Le Réseau Casus Belli inaugure son premier épisode de fond avec une discussion consacrée à la genèse et aux ambiguïtés du « consensus nucléaire français ».
Enregistré à l’occasion de la conférence inaugurale du Réseau Casus Belli, organisée le 4 décembre 2025 à l’École militaire, cet épisode revient sur les débats politiques, doctrinaux et stratégiques qui ont accompagné la construction de la dissuasion nucléaire française durant la Guerre froide.

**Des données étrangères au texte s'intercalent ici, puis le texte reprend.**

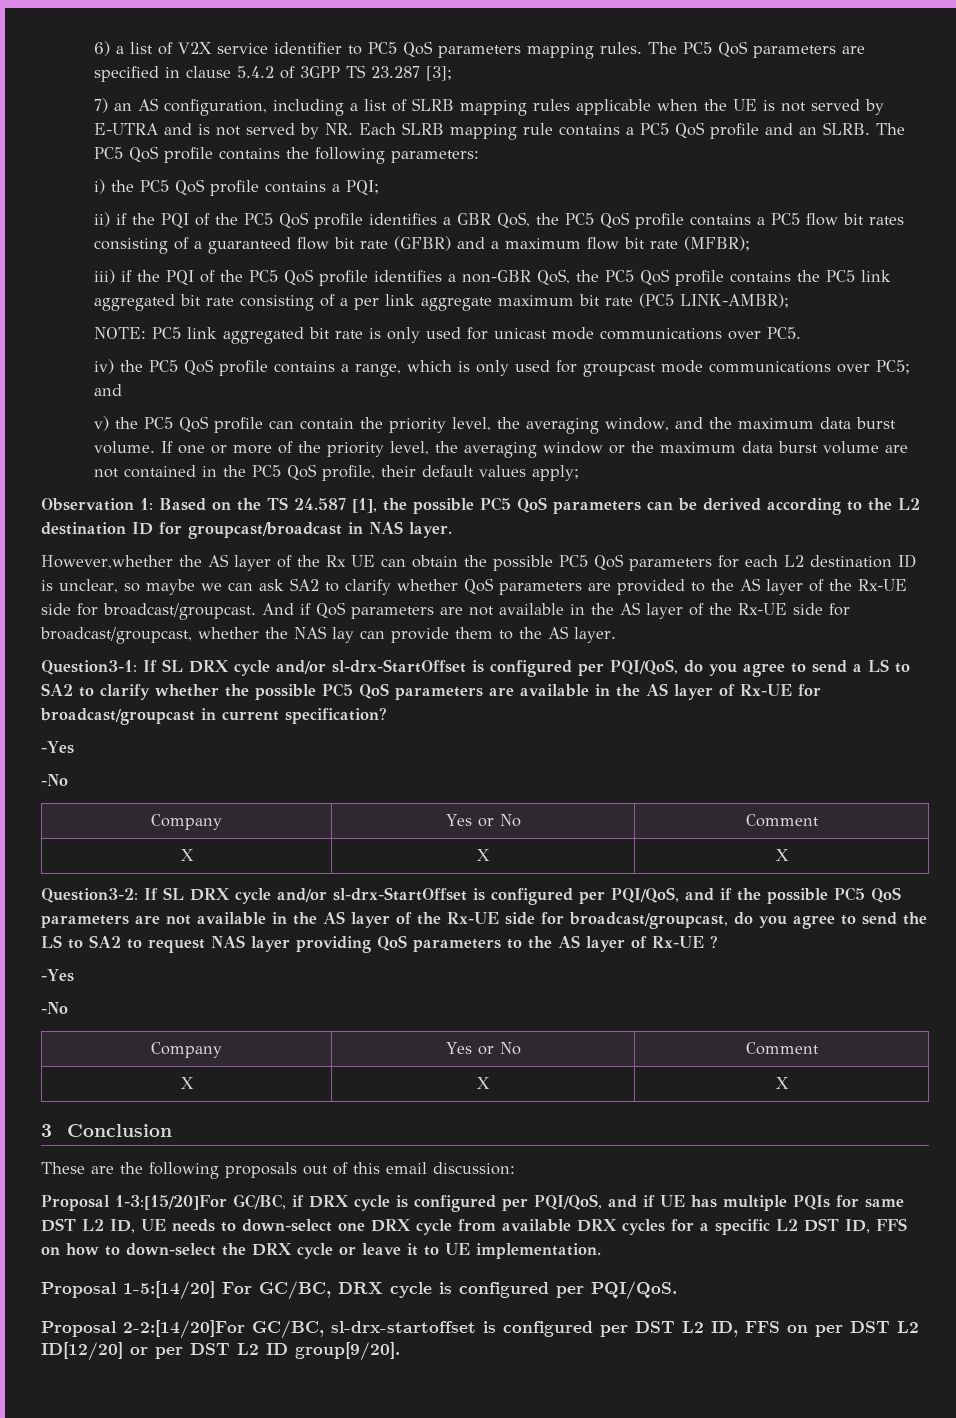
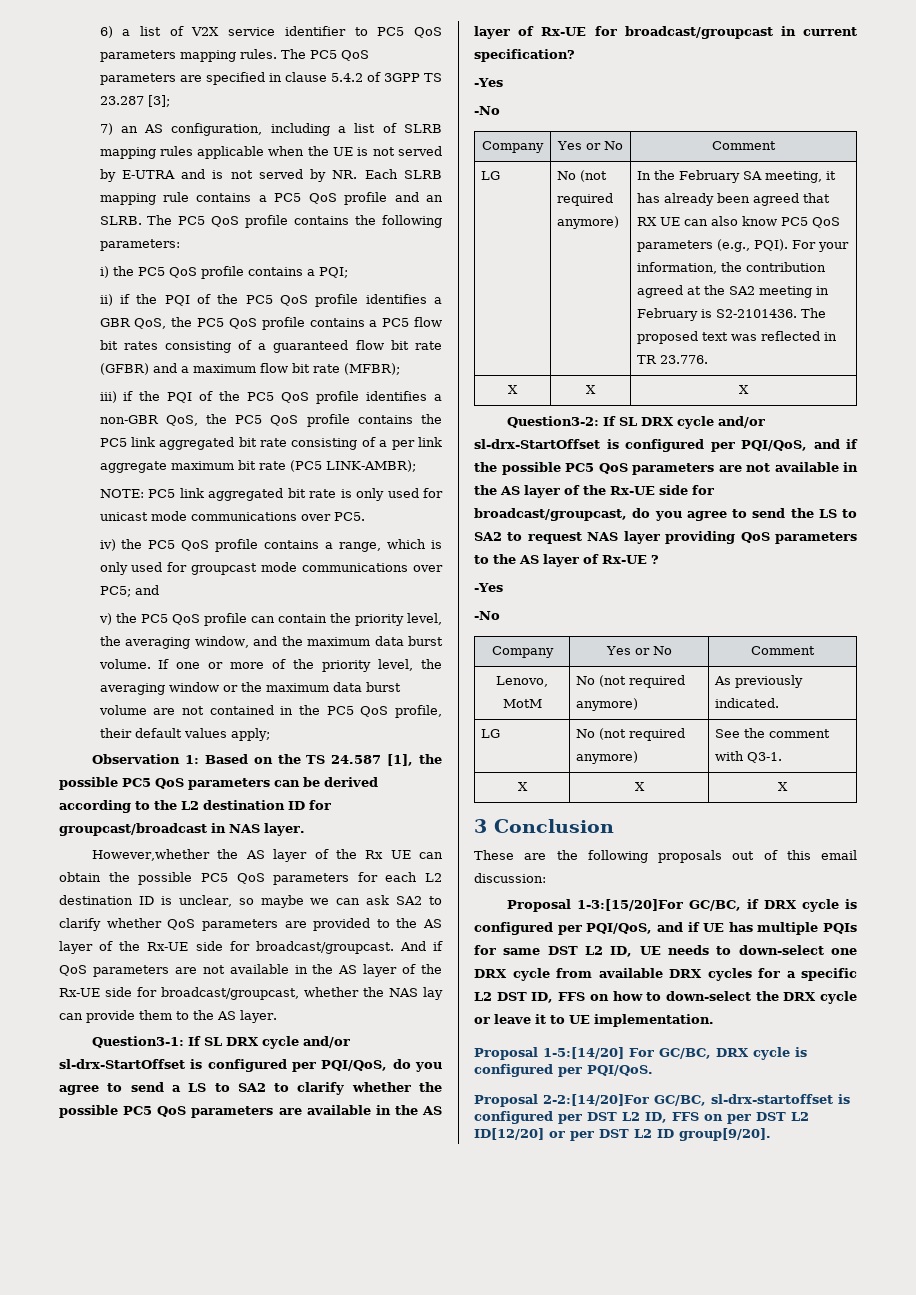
+ LG | No (not required anymore) | In the February SA meeting, it has already been agreed that RX UE can also know PC5 QoS parameters (e.g., PQI). For your information, the contribution agreed at the SA2 meeting in February is S2-2101436. The proposed text was reflected in TR 23.776.
+ Lenovo, MotM | No (not required anymore) | As previously indicated.
+ LG | No (not required anymore) | See the comment with Q3-1.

Aux côtés de Noam C. Drif, vice-président du Réseau Casus Belli, l’historien Yannick Pincé, maître de conférences à l’Université Sorbonne Nouvelle et chercheur associé au CIENS (ENS-PSL), analyse la lente formation d’un consensus nucléaire, de lla geste gaullienne jusqu’au « gaullo-mitterrandisme » des années 1980–1990.
Loin d’une adhésion immédiate, ce consensus, qui mérite d’être nuancé, apparaît comme le produit d’un long processus de conversion politique, marqué par des clivages partisans persistants, des débats sur la relation à l’OTAN, la souveraineté nationale et la place singulière de la France au sein du bloc occidental.
En éclairant les origines de ce consensus, cet épisode permet également de mieux comprendre les dilemmes stratégiques contemporains, à l’heure où les questions de souveraineté, de dissuasion et de sécurité européenne retrouvent une centralité accrue dans les rapports de force internationaux.